Les opportunités du e-commerce à l’export

« Oui, il est plus facile de se développer à l'international sur Internet », affirme Martin Castellan, gérant de Sud Media Consulting, société de conseil spécialisée en commerce international. « Mais cela signifie que c'est plus facile pour vos concurrents aussi. Il faut donc être différent, meilleur et moins cher qu'eux. Il existe beaucoup d'opportunités pour les PME qui font de la qualité. Les produits régionaux, artisanaux et le luxe trouvent de bons débouchés sur Internet. Sur le secteur technologique, il existe également de la place sur des marchés de niche. Sinon, il y aura toujours une entreprise plus grosse et moins chère quelque part. » (Journal du Net 2006)

Les opportunités sont à la hauteur de la révolution déjà bien engagée du commerce sur internet et sont bien loin de ne concerner que les grands réseaux solidement implantés qui profitent de ce nouveau circuit de distribution. D’ailleurs ces grands réseaux ont eu du mal à en profiter pleinement. En effet celles ayant pris du retard au démarrage se sont fait prendre des parts de marché par de nouveaux acteurs.

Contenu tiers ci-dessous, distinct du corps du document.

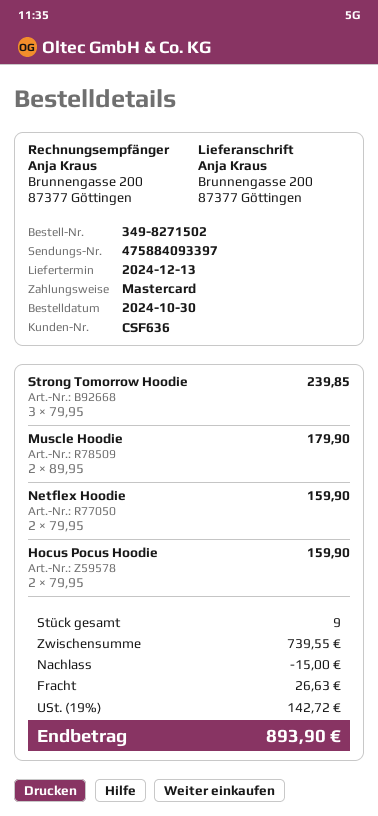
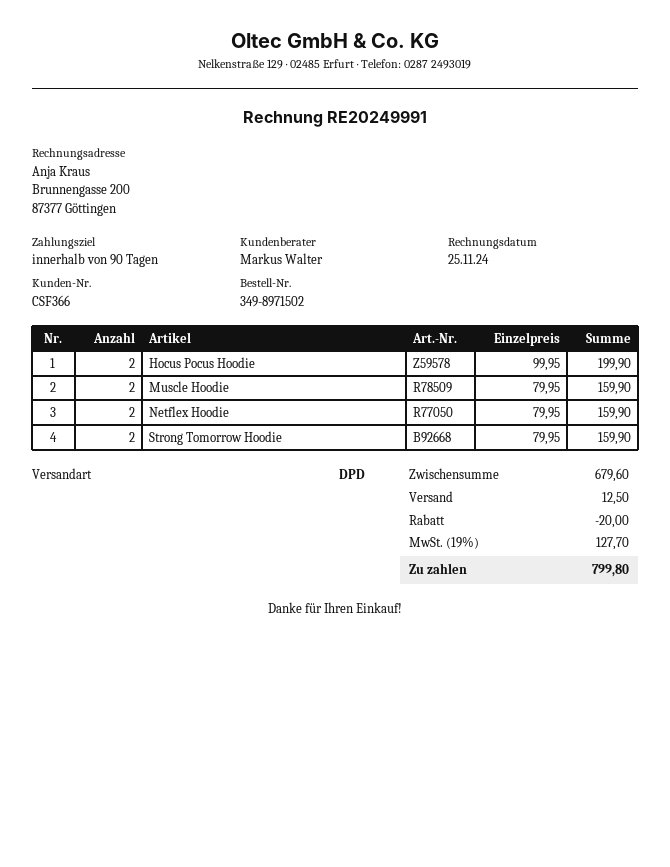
order number: 349-8271502 -> 349-8971502
customer number: CSF636 -> CSF366
Strong Tomorrow Hoodie: 3 x 79.95 = 239.85 -> 2 x 79.95 = 159.90
Muscle Hoodie: 2 x 89.95 = 179.90 -> 2 x 79.95 = 159.90
Hocus Pocus Hoodie: 2 x 79.95 = 159.90 -> 2 x 99.95 = 199.90
subtotal: 739.55 -> 679.60
discount: 15.00 -> 20.00
shipping: 26.63 -> 12.50
tax: 19% = 142.72 -> 19% = 127.70
total: 893.90 -> 799.80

La croissance du e-commerce est telle que même les plus grands revoient leur copie. Réticents à concurrencer leur réseau classique, les grand réseaux de distribution ont éprouvé des difficultés à intégrer la nouvelle donne. Au début, certains ont avancé cachés, par exemple Carrefour avec son site Ooshop, ne souhaitant pas froisser son réseau « physique ». Ils ont dû faire les frais du lancement d’une nouvelle marque (avec la répétition de lettre « o » si possible), d’une logistique spécifique et d’une notoriété à reconstruire, alors qu’il s’agissait d’un groupe connu. Pourquoi ne pas mutualiser la notoriété, les capacités logistiques de chaque zone de chalandise et associer les implantations locales aux bénéfices ? C’est le choix récent (2008) de Roche Bobois en national. Mais après combien d’années d’expérimentation et de perte de parts de marché ! Le constat que ces grands groupes ont peine à se situer entre leur franchisé/réseau et un nouveau canal de distribution complémentaire montre bien la difficulté à redistribuer les cartes en raison, non seulement  d’une avancée technologique, mais aussi d’un modèle économique propre qui engendre une certaine lourdeur.

Pourtant il n’y avait que trois nouveaux paramètres, la capacité à prendre une commande à distance, à valider un règlement et à pouvoir livrer à domicile. Pendant ce temps, nombre de sociétés se sont créées, certes sans les moyens des « grands », mais en intégrant pleinement ces nouveaux paramètres avec une réactivité plus importante.

Quels sont alors les nouveaux tremplins pour ces sociétés, essentiellement des TPE PME qui ont su jouer la carte de la différence, de la spécialisation ou créer des modèles plus compétitifs sur des marchés très pointus ? Il y a bien sûr l’augmentation naturelle du nombre d’internautes, un accès au haut débit plus répandu et une confiance grandissante dans ce type de transaction. Mais les entreprises existantes et  à venir qui ont su saisir cette opportunité et faire leur place sur internet ont une nouvelle carte à jouer, l’ouverture à l’international.